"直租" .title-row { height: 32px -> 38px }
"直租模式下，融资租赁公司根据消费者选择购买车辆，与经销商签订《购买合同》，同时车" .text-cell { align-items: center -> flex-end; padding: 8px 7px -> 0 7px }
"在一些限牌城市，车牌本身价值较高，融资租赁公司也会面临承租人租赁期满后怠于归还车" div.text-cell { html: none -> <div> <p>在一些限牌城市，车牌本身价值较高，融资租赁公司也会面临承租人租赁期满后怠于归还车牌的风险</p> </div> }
────────────────────
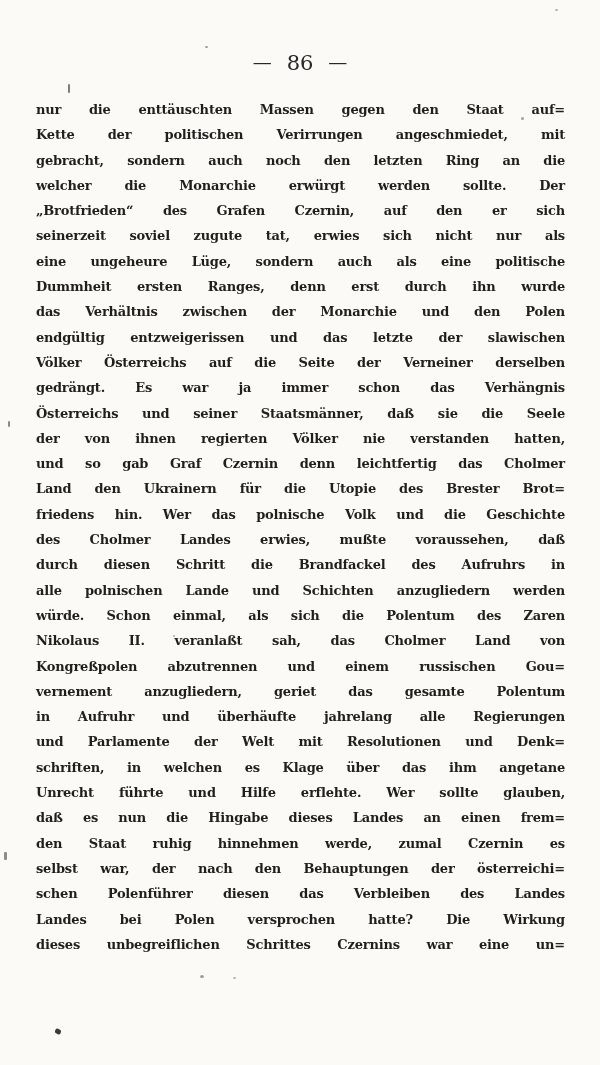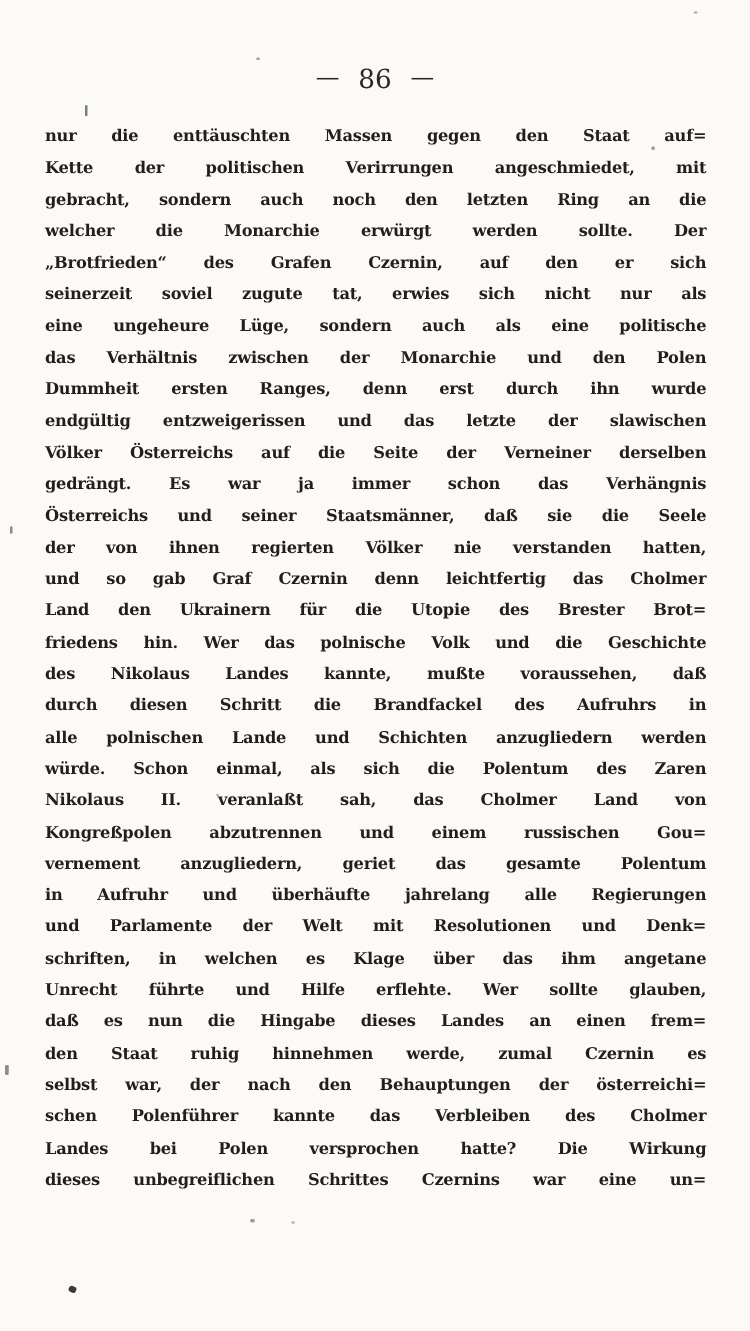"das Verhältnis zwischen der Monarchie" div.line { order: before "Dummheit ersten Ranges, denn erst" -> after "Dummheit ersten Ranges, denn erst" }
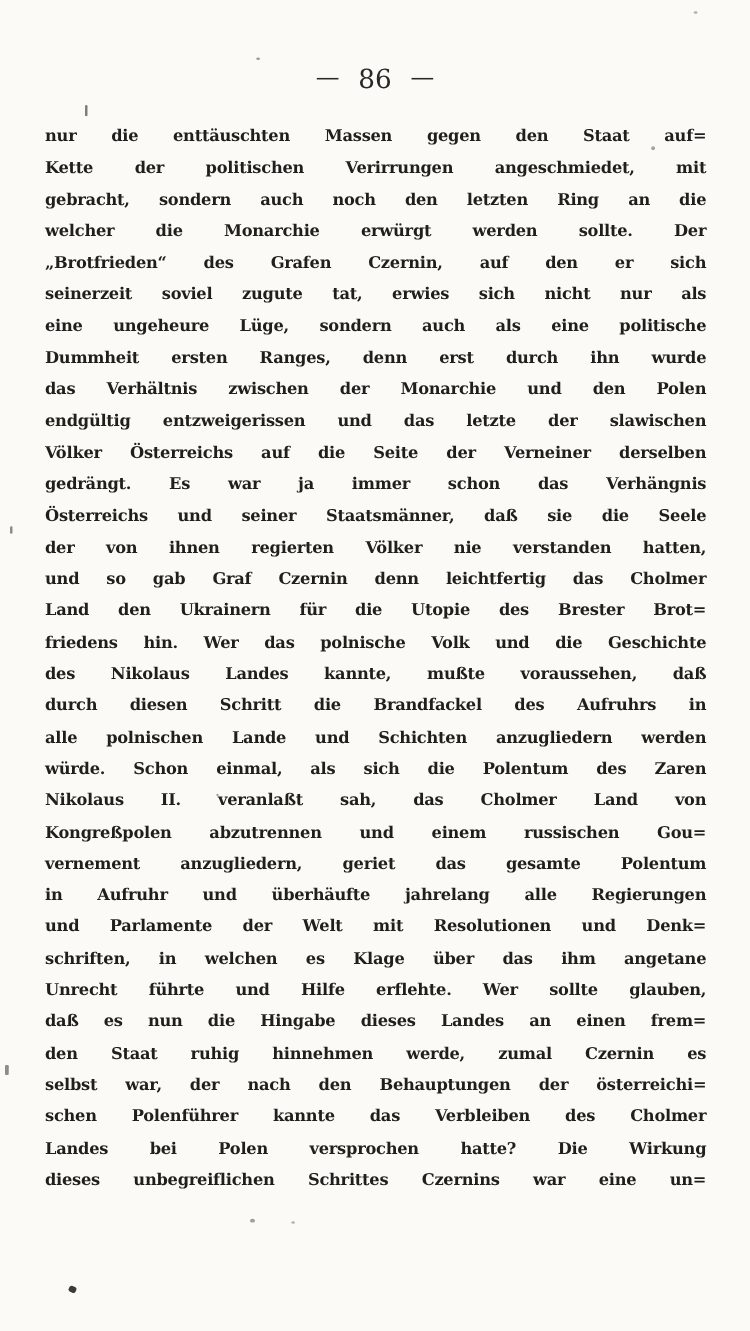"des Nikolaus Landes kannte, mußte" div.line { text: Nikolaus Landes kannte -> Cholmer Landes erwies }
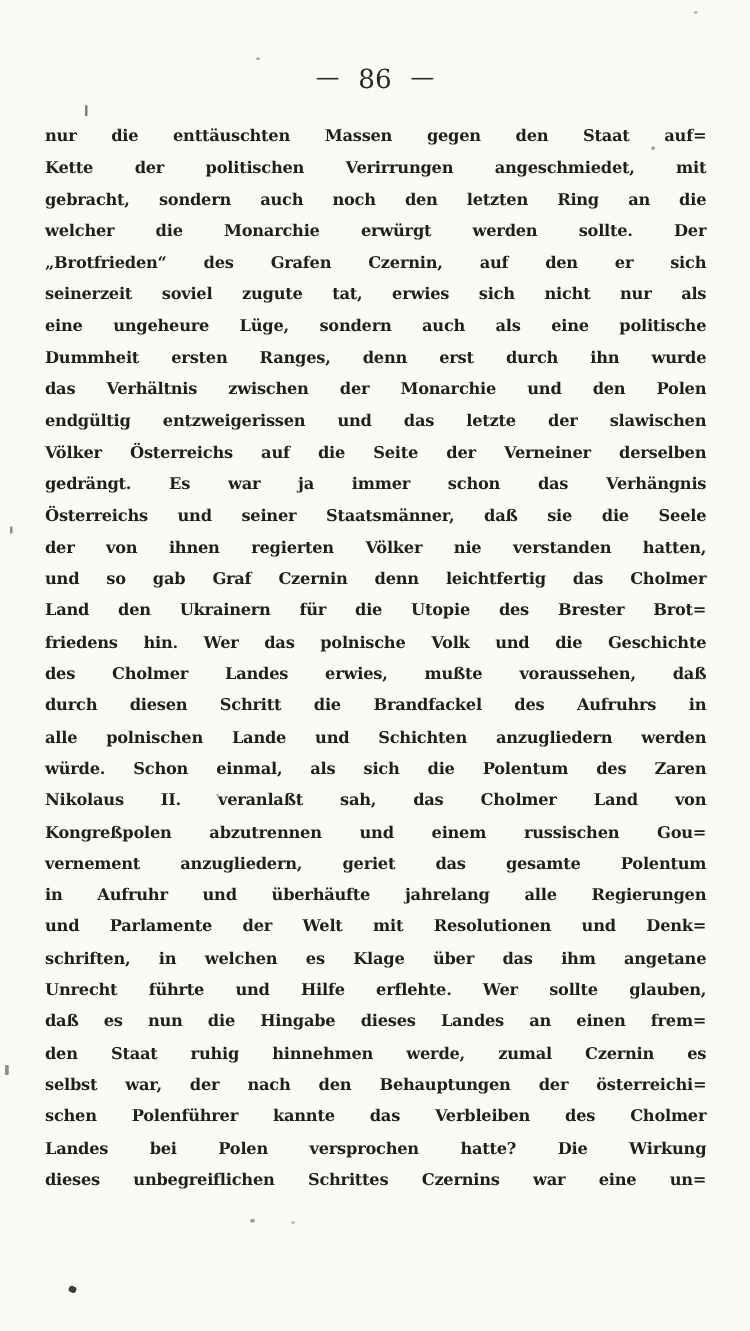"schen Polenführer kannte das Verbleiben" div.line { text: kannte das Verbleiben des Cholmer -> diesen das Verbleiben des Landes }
────────────────────
◆ Problem to solve: In the entries above, find the line holding "height: 32px ->" and the line holding "html: none ->", then retype exactly those two lines and every line between them, and nothing else.

◆ Exercise output:
"直租" .title-row { height: 32px -> 38px }
"直租模式下，融资租赁公司根据消费者选择购买车辆，与经销商签订《购买合同》，同时车" .text-cell { align-items: center -> flex-end; padding: 8px 7px -> 0 7px }
"在一些限牌城市，车牌本身价值较高，融资租赁公司也会面临承租人租赁期满后怠于归还车" div.text-cell { html: none -> <div> <p>在一些限牌城市，车牌本身价值较高，融资租赁公司也会面临承租人租赁期满后怠于归还车牌的风险</p> </div> }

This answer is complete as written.